John “Jack“ Case
The Jackster
A Tribute by West Orange PD Patrolman Raymond Rosania AKA "RayRo"

Jackster, that’s what I called him, over the police radio system, fondly and with the utmost respect and admiration.  I first met “Jack Case “on my first time around in 1980 as a brand new rookie cop.  Assigned to the desk on the afternoon shift, “Jack” was my FTO, if you will, on the desk.  Not much different than it is today, responsibility at the time was the police radio system, telephone system, ( prior to 911), telephone record checks through the county P.D., and the walking post call box console, as well as, the Dictaphone alarm system, which if I remember correctly was a system tied to various residential home and commercial alarms.  As it is today, dispatch controlled police personnel, fire personnel, first aid personnel, made physical checks on prisoners,  and upon completion of the shift a “Shift Log “ was typed up prior to going off duty, listing all the calls for service and required entries during the tour.  A list of all the “Punched Cards” during the tour. I was overwhelmed.

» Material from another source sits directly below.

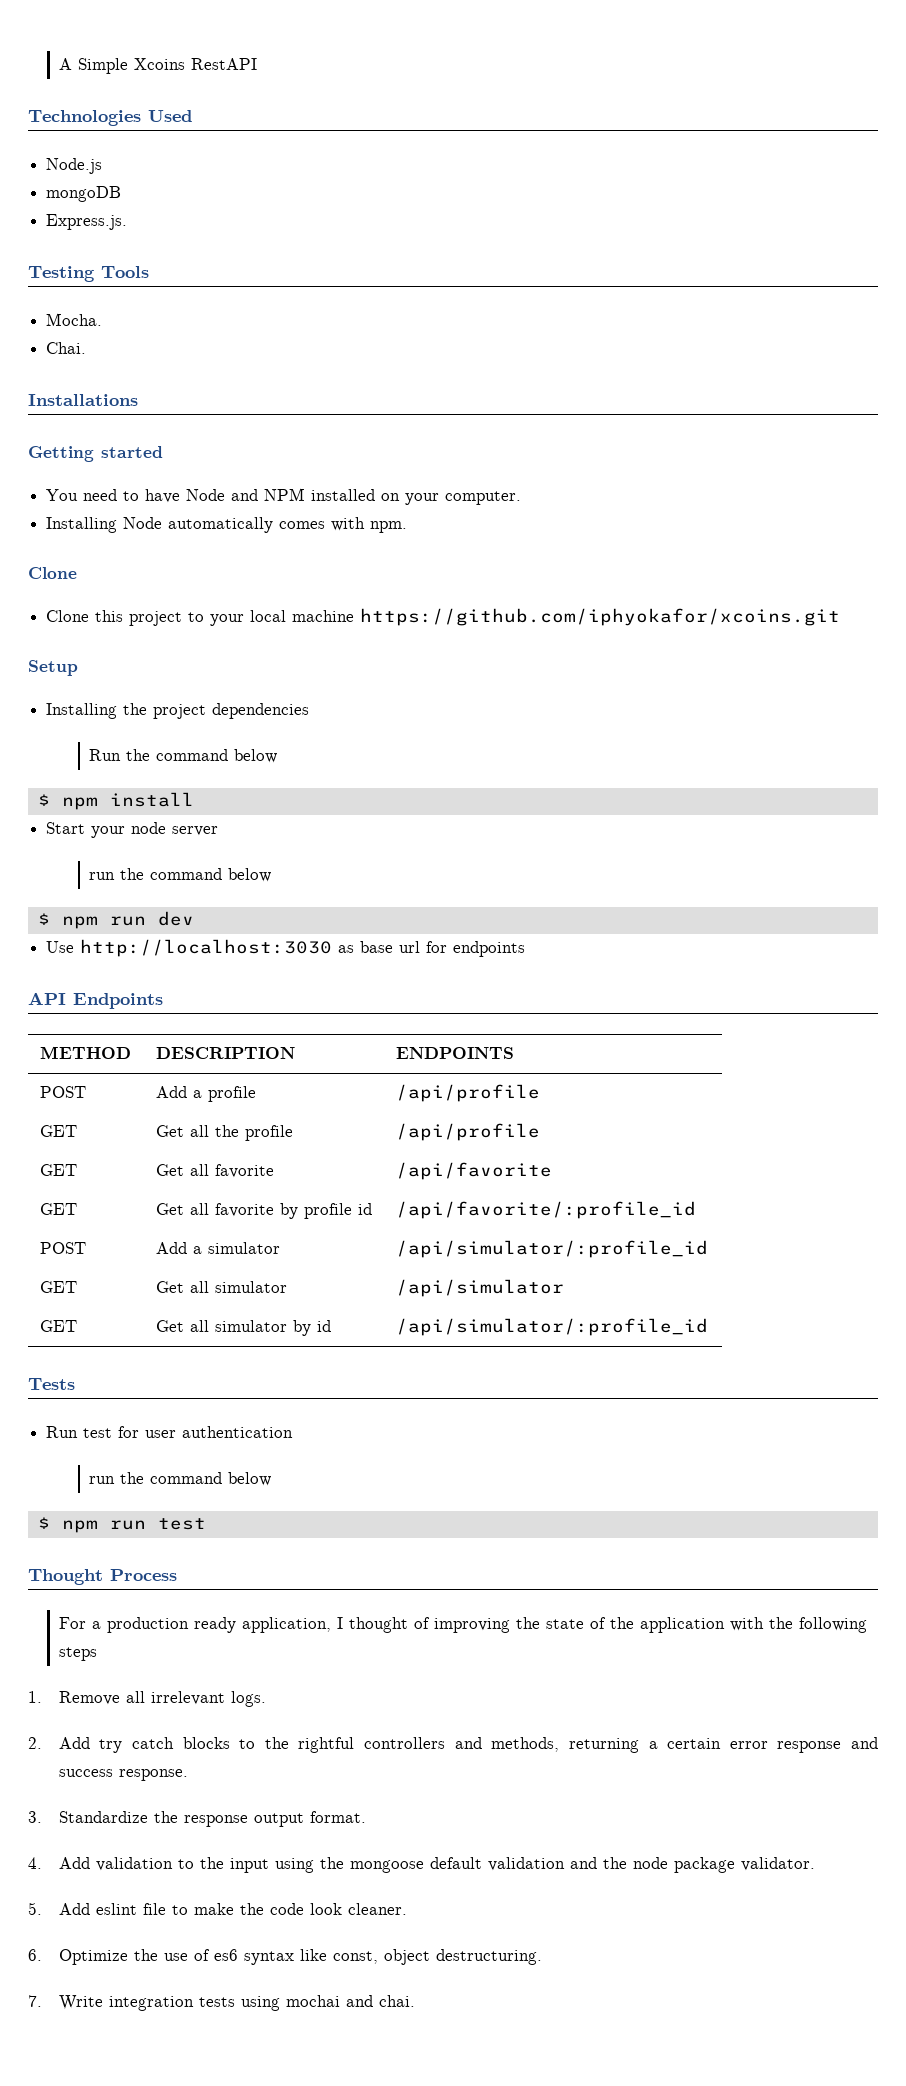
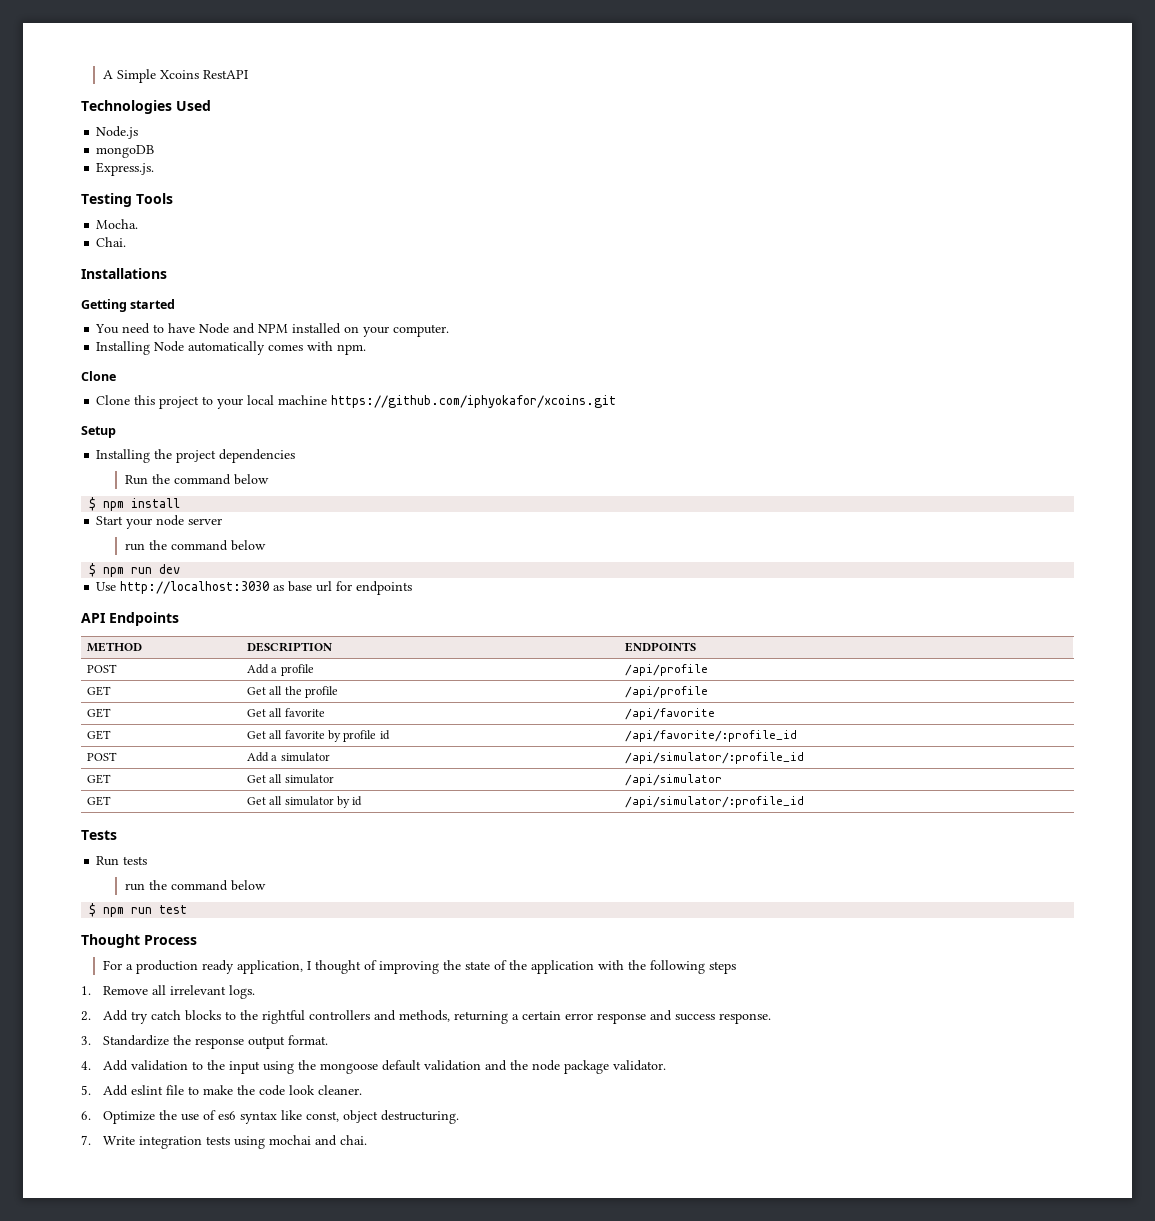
- Run test for user authentication
+ Run tests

Not Jack, he was cool and collected.  What I didn’t know, was that the “Jackster“, had started at W.O.P.D. not long before I did, but you would not have known it.  He was more than proficient.  If I recall correctly he was working a day job as a county employee, and hustling the four to twelve shift at W.O.P.D.  Some people are just built to do the job they do; almost like fate guides them into their chosen field.  I believe this was Jack. Jack as a dispatcher was not just an individual who was working a job.  Jack was a man fulfilling his life’s calling, his life’s work. 

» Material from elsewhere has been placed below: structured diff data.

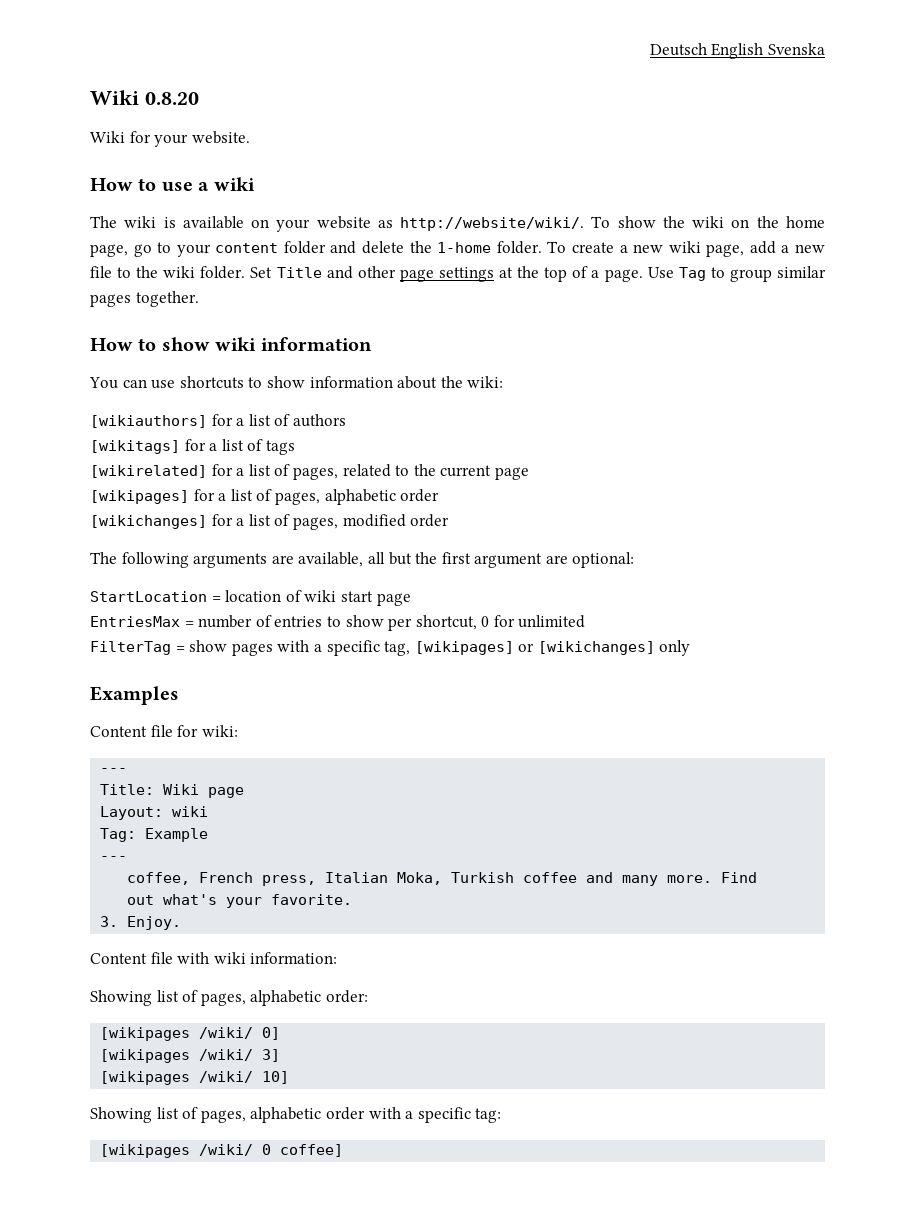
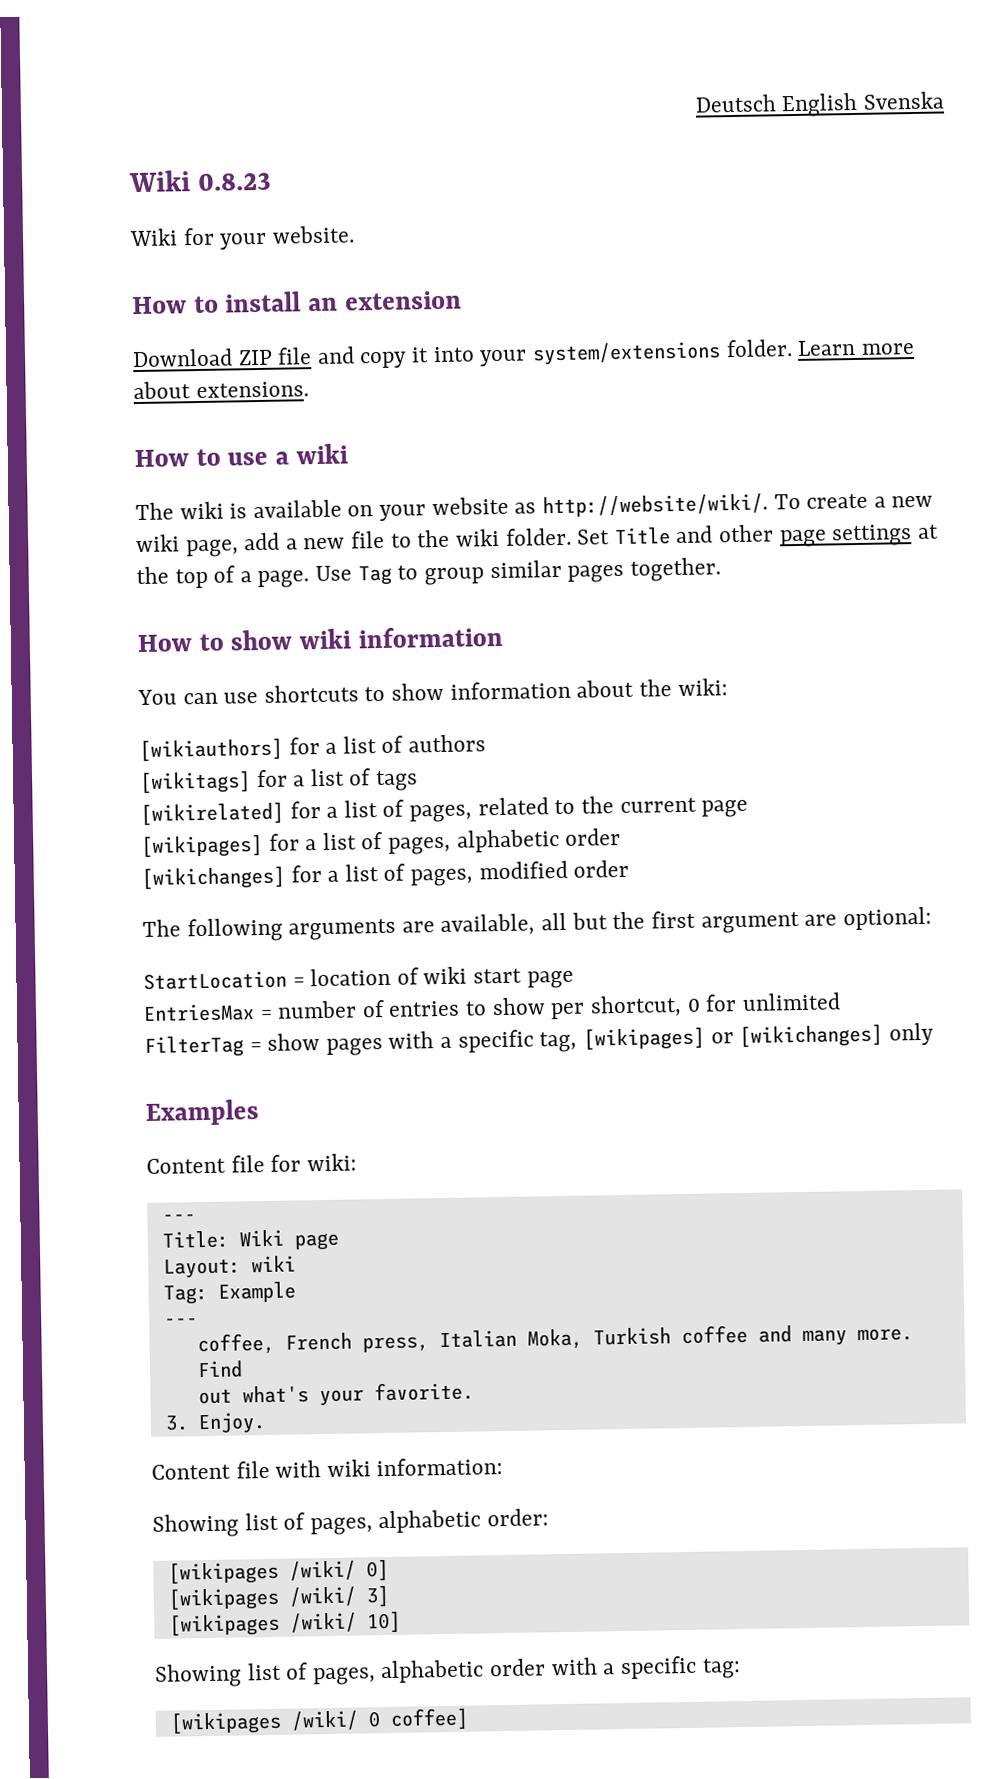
- Wiki 0.8.20
+ Wiki 0.8.23
+ How to install an extension
+ Download ZIP file and copy it into your system/extensions folder. Learn more about extensions.
- To show the wiki on the home page, go to your content folder and delete the 1-home folder. To create a new wiki page, add a new file to the wiki folder.
+ To create a new wiki page, add a new file to the wiki folder.

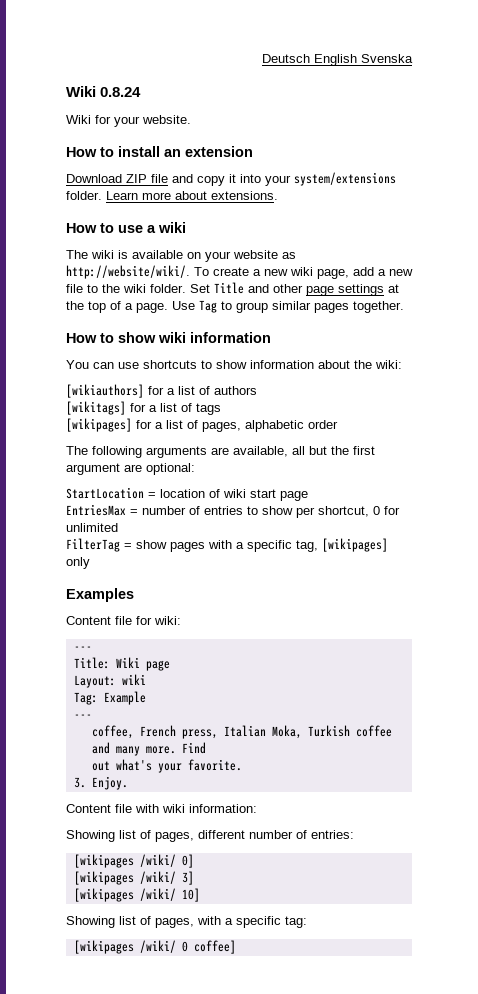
- Wiki 0.8.23
+ Wiki 0.8.24
- [wikirelated] for a list of pages, related to the current page
- [wikichanges] for a list of pages, modified order
- FilterTag = show pages with a specific tag, [wikipages] or [wikichanges] only
+ FilterTag = show pages with a specific tag, [wikipages] only
- Showing list of pages, alphabetic order:
+ Showing list of pages, different number of entries:
- Showing list of pages, alphabetic order with a specific tag:
+ Showing list of pages, with a specific tag:

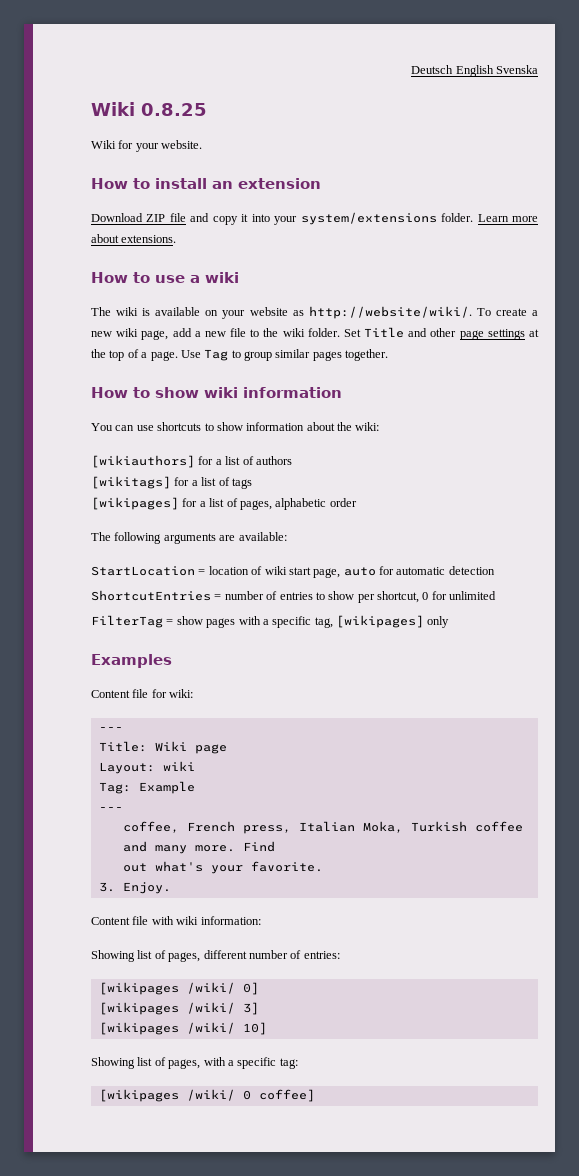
- Wiki 0.8.24
+ Wiki 0.8.25
- The following arguments are available, all but the first argument are optional:
+ The following arguments are available:
- StartLocation = location of wiki start page
- EntriesMax = number of entries to show per shortcut, 0 for unlimited
+ StartLocation = location of wiki start page, auto for automatic detection
+ ShortcutEntries = number of entries to show per shortcut, 0 for unlimited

There is an old photo floating around, a Polaroid I believe.  That picture tells a little story. There is “Jack”, looking toward the camera, a look of calm and confidence.  Then there is yours truly, head down, pecking away two fingered like.  I hadn’t remembered the moment until last seeing that picture a few months ago, then it all came back.  It was afternoons, circa 1980, and I believe I was nervously trying to complete that Patrol Log, the compilation of all the “jobs” on our tour.  It was all business for me, knowing that I had better get it right, or else.  I was that new rookie cop, fumble fingered, and Jack was the boss, no doubt.  Back then the desk officer was typically a lieutenant, I am not sure who it may have been on that night, but there is no doubt in my mind, as I remember, that Jack was running the show.  He was teaching me the ropes, how to do the job, and how to do it RIGHT.  But “Jack” was much more than that though; He was a father type figure to many of us.  I have heard more than one, some now near retirement or retired, refer to him as just that.      

When working along side of Jack you’d know your place.  It was all about doing the job right.  You learned from Jack by doing; He wasn’t going to molly-coddle you or pamper you through it.  You paid attention and followed his lead.  If you asked him, he would show you the way, once, twice, and on a good day maybe a third time- but for sure, not more, if that was the Case, no pun intended, he would set you straight, letting you know that you had better get your head out of you’re a…, and get the job done.  An old school teacher, with an old school mind set, that was “Jack”, like it or not.  A man with a military bearing, but never in the military… If “Jack” had something to say to you- you heard it loud and clear, like it or not. “Jack” was a straight shooter.  You learned early on that he wasn’t about to sugar-coat anything, not with the guy working along side of him, with those he trained, with those that were his supervisors, or even those that rang that dispatch phone.  That caller on the line, that officer on the other end of the two-way, the supervisor upstairs or down the hall- if he had a problem with you, you would know it. Jack, old school, not talking about you, but talking right to YOU! – like it or not.  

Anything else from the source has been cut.